══ DATA FOR PROCESSING

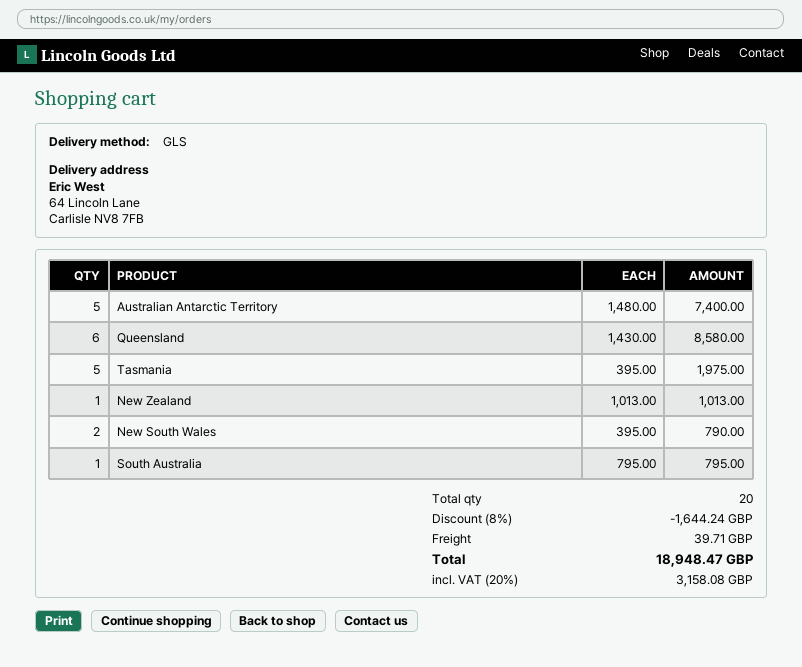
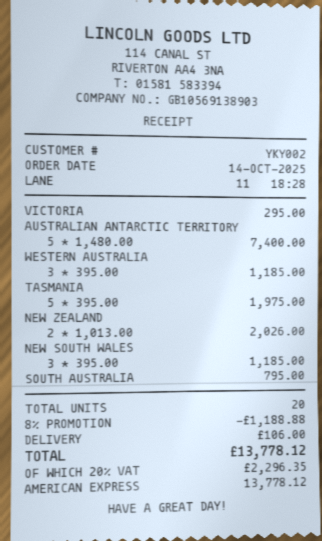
Queensland: 6 x 1430.00 = 8580.00 -> none
New Zealand: 1 x 1013.00 = 1013.00 -> 2 x 1013.00 = 2026.00
New South Wales: 2 x 395.00 = 790.00 -> 3 x 395.00 = 1185.00
VICTORIA: none -> 1 x 295.00 = 295.00
WESTERN AUSTRALIA: none -> 3 x 395.00 = 1185.00
discount: 8% = 1644.24 -> 8% = 1188.88
shipping: 39.71 -> 106.00
tax: 20% = 3158.08 -> 20% = 2296.35
total: 18948.47 -> 13778.12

════

*ABOUT THIS EXERCISE*
Copy every record above exactly, leaving out any pictures.

*SOLUTION FOR THIS PROBLEM*
Queensland: 6 x 1430.00 = 8580.00 -> none
New Zealand: 1 x 1013.00 = 1013.00 -> 2 x 1013.00 = 2026.00
New South Wales: 2 x 395.00 = 790.00 -> 3 x 395.00 = 1185.00
VICTORIA: none -> 1 x 295.00 = 295.00
WESTERN AUSTRALIA: none -> 3 x 395.00 = 1185.00
discount: 8% = 1644.24 -> 8% = 1188.88
shipping: 39.71 -> 106.00
tax: 20% = 3158.08 -> 20% = 2296.35
total: 18948.47 -> 13778.12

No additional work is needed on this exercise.